(INFORMATION):
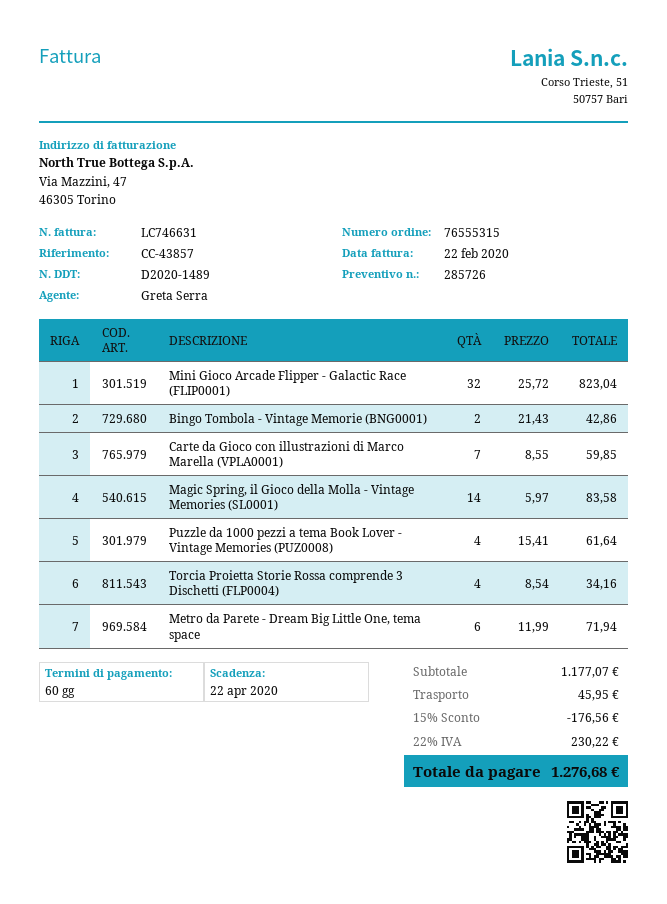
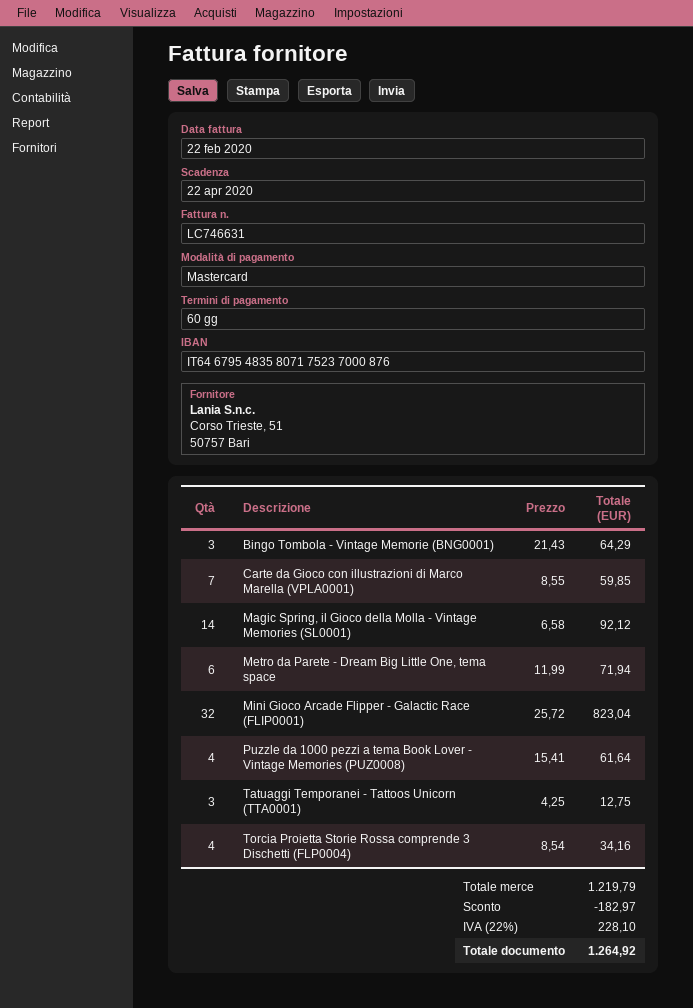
Bingo Tombola - Vintage Memorie (BNG0001): 2 x 21.43 = 42.86 -> 3 x 21.43 = 64.29
Magic Spring, il Gioco della Molla - Vintage Memories (SL0001): 14 x 5.97 = 83.58 -> 14 x 6.58 = 92.12
Tatuaggi Temporanei - Tattoos Unicorn (TTA0001): none -> 3 x 4.25 = 12.75
subtotal: 1177.07 -> 1219.79
discount: 176.56 -> 182.97
shipping: 45.95 -> none
tax: 22% = 230.22 -> 22% = 228.10
total: 1276.68 -> 1264.92

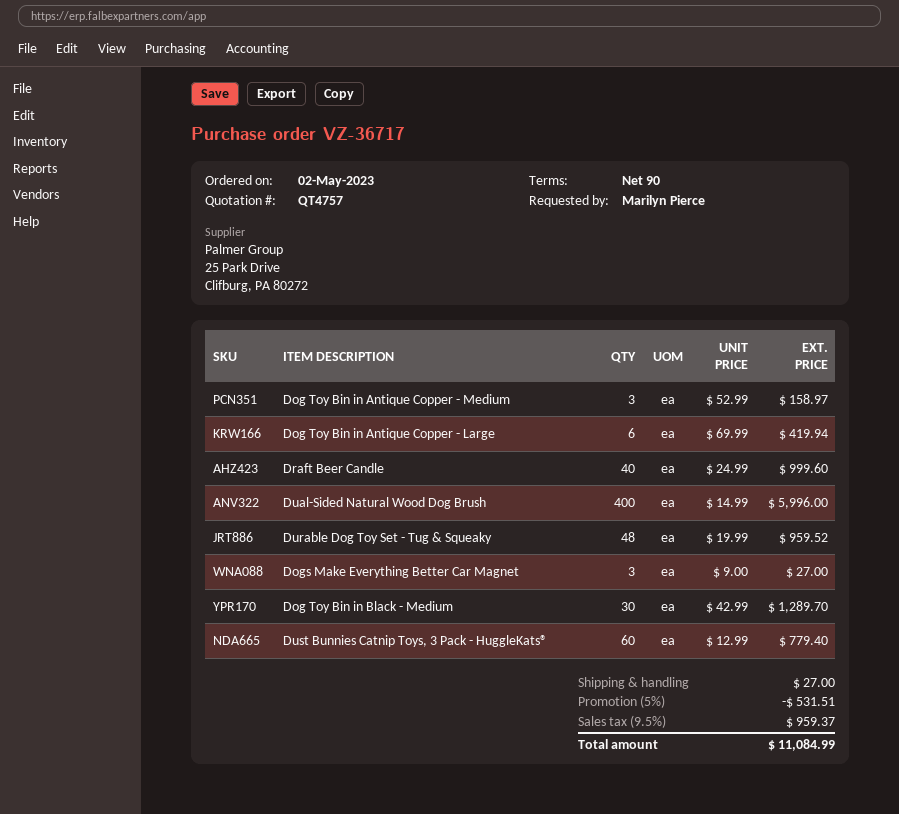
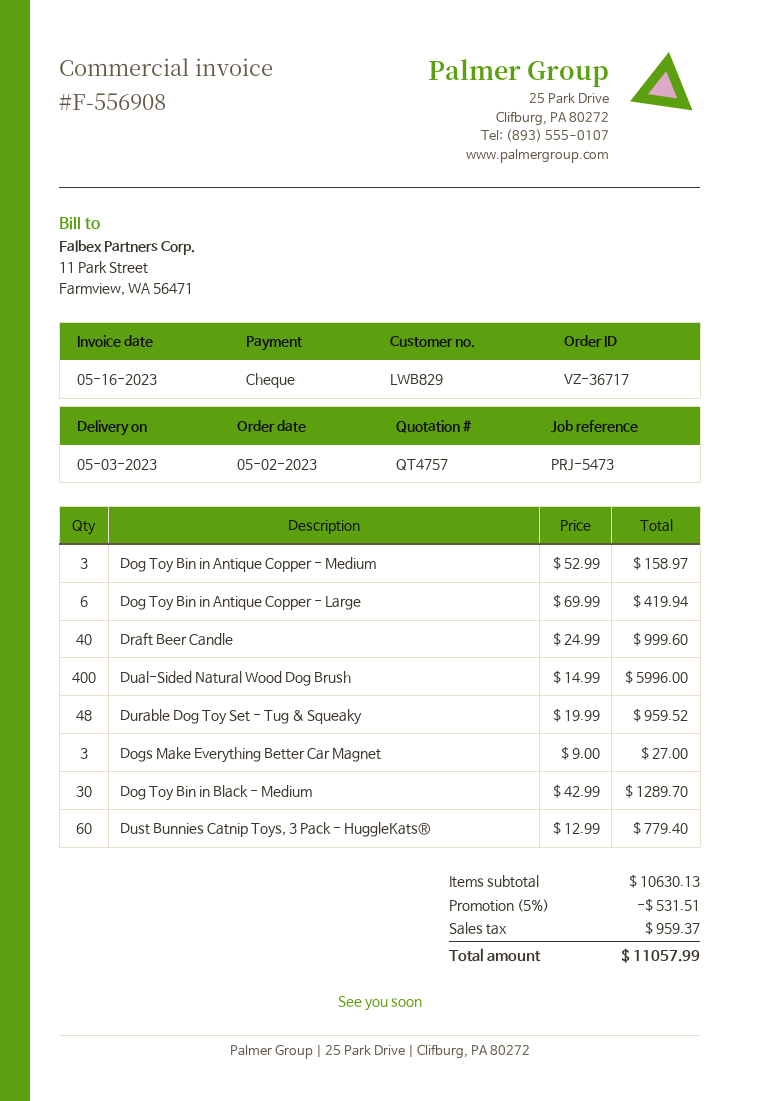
shipping: 27.00 -> none
total: 11084.99 -> 11057.99

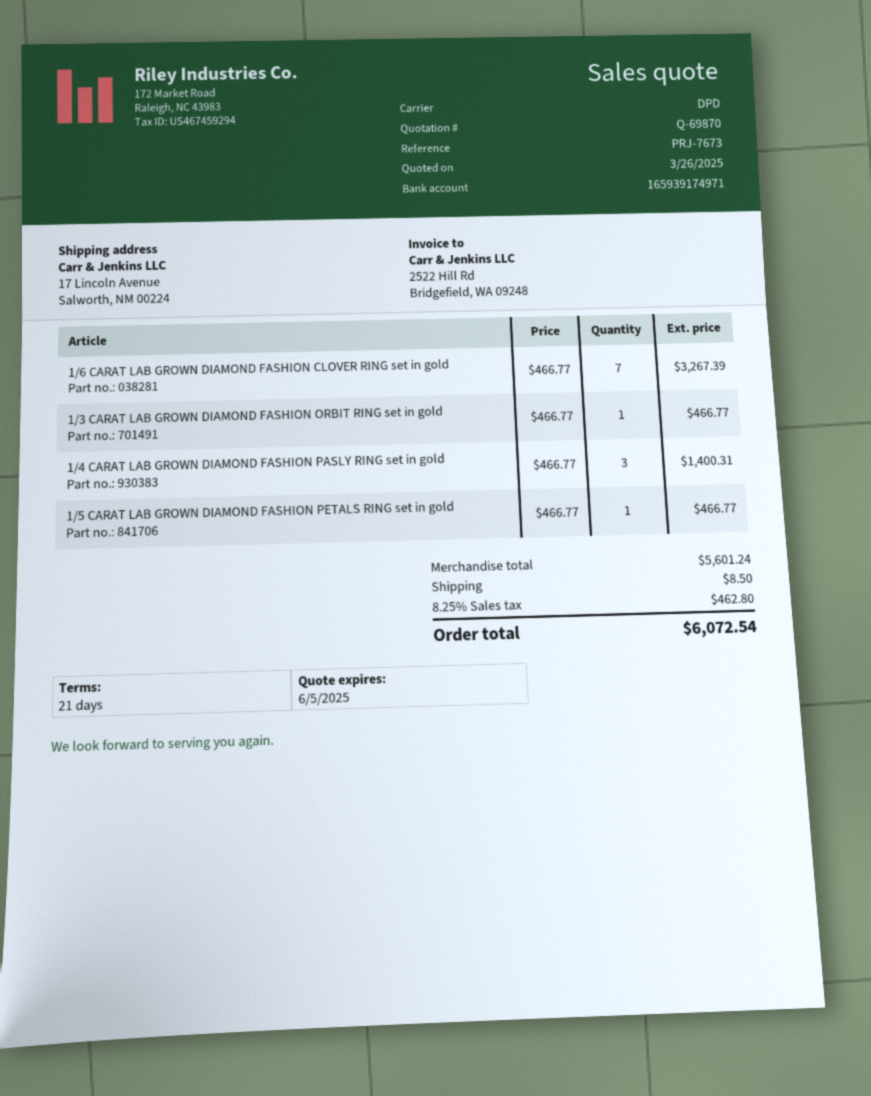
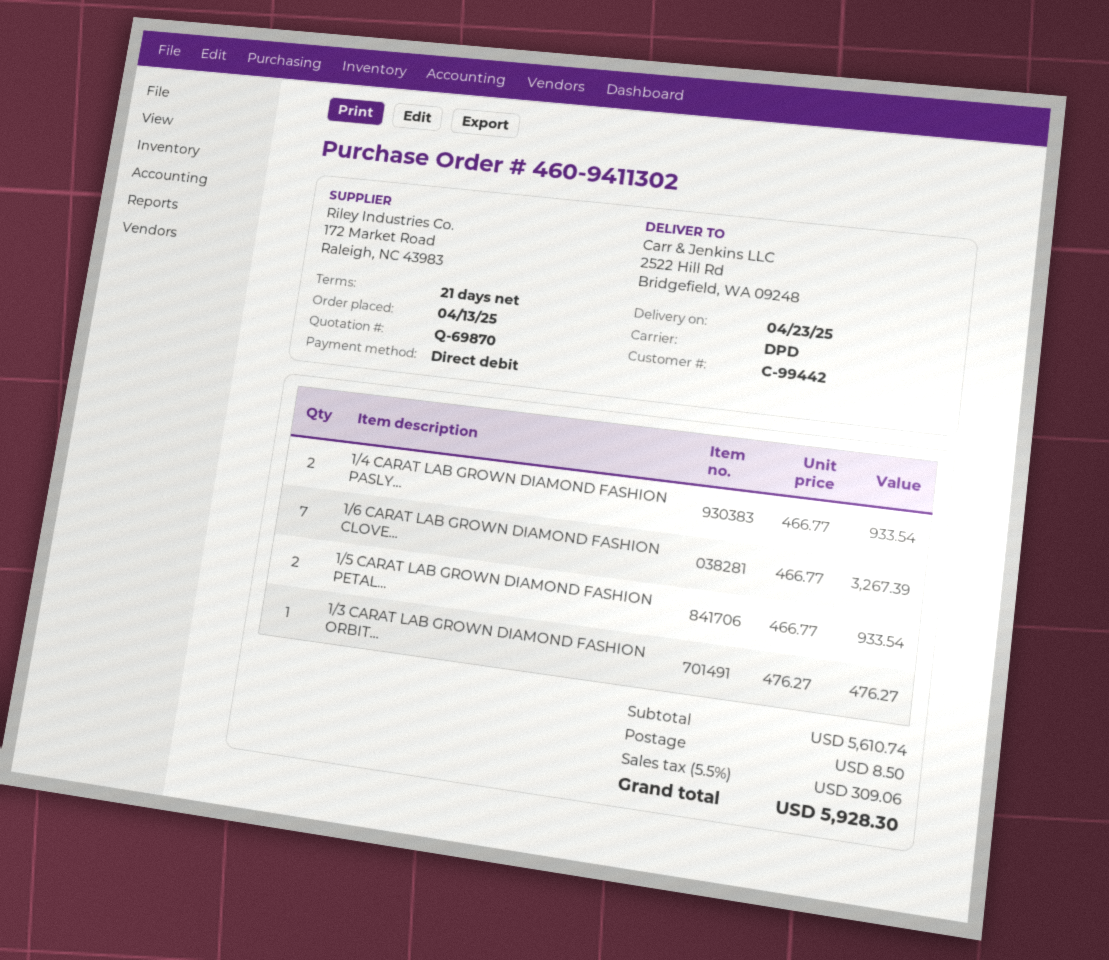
ship to: 17 Lincoln Avenue, Salworth, NM 00224 -> 2522 Hill Rd, Bridgefield, WA 09248
1/3 CARAT LAB GROWN DIAMOND FASHION ORBIT RING set in gold: 1 x 466.77 = 466.77 -> 1 x 476.27 = 476.27
1/4 CARAT LAB GROWN DIAMOND FASHION PASLY RING set in gold: 3 x 466.77 = 1400.31 -> 2 x 466.77 = 933.54
1/5 CARAT LAB GROWN DIAMOND FASHION PETALS RING set in gold: 1 x 466.77 = 466.77 -> 2 x 466.77 = 933.54
subtotal: 5601.24 -> 5610.74
tax: 8.25% = 462.80 -> 5.5% = 309.06
total: 6072.54 -> 5928.30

(WORK TO COMPLETE):
The listing should be transcribed exactly. No picture is to appear in the transcription.

(SOLUTION FOR THIS TASK):
Bingo Tombola - Vintage Memorie (BNG0001): 2 x 21.43 = 42.86 -> 3 x 21.43 = 64.29
Magic Spring, il Gioco della Molla - Vintage Memories (SL0001): 14 x 5.97 = 83.58 -> 14 x 6.58 = 92.12
Tatuaggi Temporanei - Tattoos Unicorn (TTA0001): none -> 3 x 4.25 = 12.75
subtotal: 1177.07 -> 1219.79
discount: 176.56 -> 182.97
shipping: 45.95 -> none
tax: 22% = 230.22 -> 22% = 228.10
total: 1276.68 -> 1264.92

shipping: 27.00 -> none
total: 11084.99 -> 11057.99

ship to: 17 Lincoln Avenue, Salworth, NM 00224 -> 2522 Hill Rd, Bridgefield, WA 09248
1/3 CARAT LAB GROWN DIAMOND FASHION ORBIT RING set in gold: 1 x 466.77 = 466.77 -> 1 x 476.27 = 476.27
1/4 CARAT LAB GROWN DIAMOND FASHION PASLY RING set in gold: 3 x 466.77 = 1400.31 -> 2 x 466.77 = 933.54
1/5 CARAT LAB GROWN DIAMOND FASHION PETALS RING set in gold: 1 x 466.77 = 466.77 -> 2 x 466.77 = 933.54
subtotal: 5601.24 -> 5610.74
tax: 8.25% = 462.80 -> 5.5% = 309.06
total: 6072.54 -> 5928.30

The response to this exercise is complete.